録音されていた自分の喘ぎ声。羞恥心でおかしくなりそうなのに淫らに反応してしまう私 (ページ 2)
久しぶりのお泊りから、一か月が過ぎようとしていた。 毎日、メッセージのやり取りはしていても、さすがに寂しい夜もある。
テレビで恋愛ドラマを見ると、蓮の温もりが恋しくなり、悶々とすることもあった。最近は、女性向けのおもちゃもたくさん出回っているけれど、千尋はほとんど一人ですることはない。
一人でした後、もっとペニスが欲しくなるので、蓮がいないと困るからだ。
ふと、蓮はどうなのだろうと、疑問に思う。今まであまり気にしてもいなかったが、男性は出張先に愛人を作ったり、風俗に通ったりすることはよくある。
これだけ出張が続くと、蓮もそれなりに性欲を発散させる必要はありそうだから、もしかすると出張先で羽を伸ばしているのかもしれない。

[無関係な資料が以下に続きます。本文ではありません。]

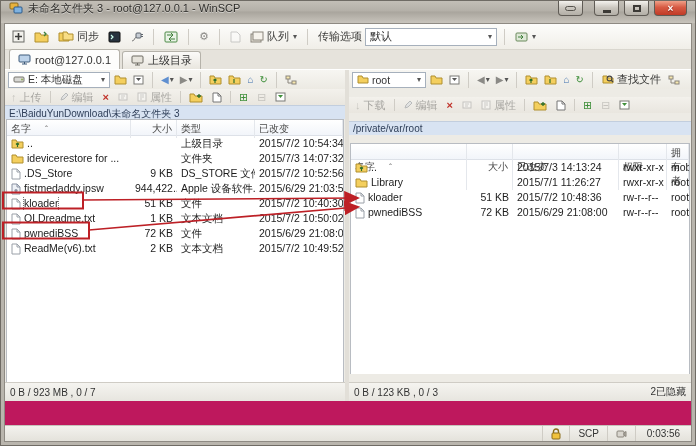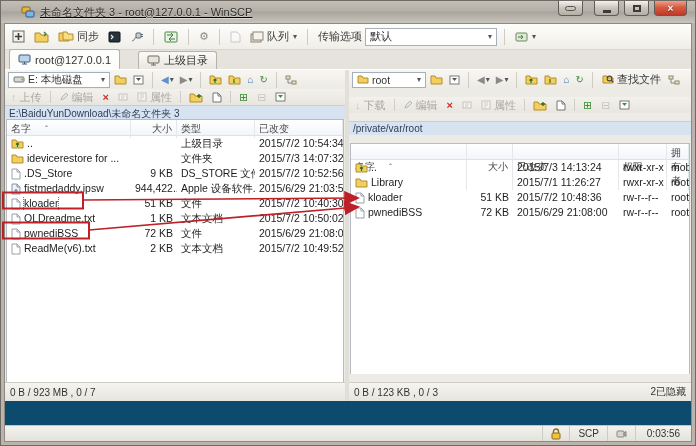"未命名文件夹 3 - root@127.0.0.1 -" .titlebar { align-items: center -> flex-start; padding-left: 20px -> 8px; text-decoration: underline -> none }
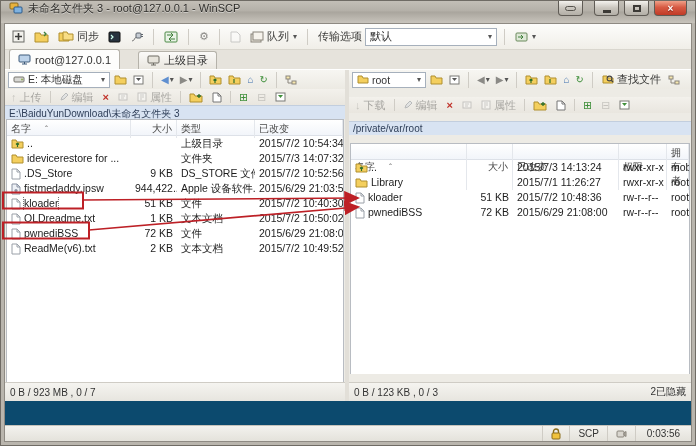"同步" .chrome { background: #0c4a6e -> #be185d }
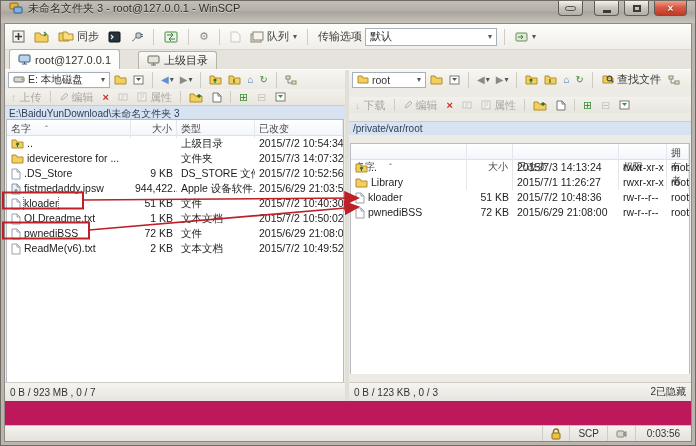"root@127.0.0.1" .tabs { gap: 18px -> 2px }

あまり焼きもちをやかない千尋が、蓮に突然聞くことも不自然だけど、いつか聞いてみようと思っていた。
そして、その日はすぐにやって来た。
蓮が週末に帰ってきたのだ。
「今回はなぜか長く感じたよ」
「そう?一か月ぐらいでしょ」
久しぶりに二人で食事を終え、ゆっくりとくつろぎながら、千尋は蓮に聞いてみた。
「蓮くんは出張先で浮気とかしてない?」
「する暇がない」
「あったらする?」
「変な質問だな、なんかあったの?」
「別に何もないけど、ふとどうしてるんだろうと思って」
「ムラムラしたらってこと?」
「うん、まぁ…」
「時々は一人でするかもね」
「そうなんだ…」
聞いたわりには、千尋は何と答えていいのかわからない。
「おかずは千尋だけど」
「えっ?」
蓮が笑いながら、千尋の頬にキスをした。不意打ちのキスに千尋はドキッとしてしまう。
「この前のセックスも思い出したりしてさ…」
そのまま蓮が、千尋をゆっくりとソファーに倒した。
「ど、どうしたの…」
こんなふうに始まることも久しぶりで、千尋の興奮も一気に昂る。蓮がそのまま唇をふさいだ。
「んんっ…」
絡められた舌が熱くなる。気のせいか、蓮の息遣いがいつもよりも荒い。
「やばい、もう硬い」
「…はぁっ」
Tシャツをまくり上げ、ブラジャーをずらす。
どこが感じるかを知り尽くしているはずの蓮が、わざと乳首を外すように舌先で乳輪をぺろぺろと舐める。
「あぁっ…」
ソファーからずり落ちそうになりながら、蓮が乳房を揉みしごく。そのまま乳首を舐めてもらいたいと、もぞもぞ体を揺する千尋に、蓮が言った。
「俺、千尋に言わなきゃいけないことがあって」
「何?」
千尋は突然のことに、上半身裸だということも忘れて驚いた。浮気でもしたのとかと、本気で思ったのだ。
「そんな顔するなよ、浮気じゃないから」
「じゃあ何よ、こんな時に」
蓮が上体を起こして、千尋を見下ろす。
「録ったんだ、声」
「声?」
千尋は見当もつかなかった。そして、蓮はそれだけ言うとまた千尋の上に倒れ込み、首筋から耳たぶへとキスをする。
「ちょっと、蓮くん…、あっ、なに…、あっ…」
今度の蓮はしっかり千尋の弱点を狙っている。すっと息を吹きかけ、唇でぱくっと耳に襲いかかる。
「この間のセックス、録音してたんだ」
蓮が千尋の耳元で囁いた。
「どういうこと?」
千尋は思わず蓮の動きを阻む。蓮がきつく千尋を抱き締めた。
「一人のときに千尋の声でしたかったから」
また強引に蓮が唇を重ねた。
「んんっ」
火照った体を鎮めるのは難しい。蓮に言いたいことはあるけれど、千尋の体がもっと先を欲しがっている。
それをわかっている蓮が、さらに仕掛ける。
「待って、あぁ、どういうこと…」
蓮がやっと乳首に吸いついた。
「あぁん」
千尋は乳首がとにかく弱い。貧乳の感度がいいという噂は本当だとさえ思うほど、舌先でツンツンとされると愛液が溢れだす。
「蓮くん、待って…、待って…」
何とか千尋は遮り、下着に湿り気を帯びたまま蓮の話を聞くことにした。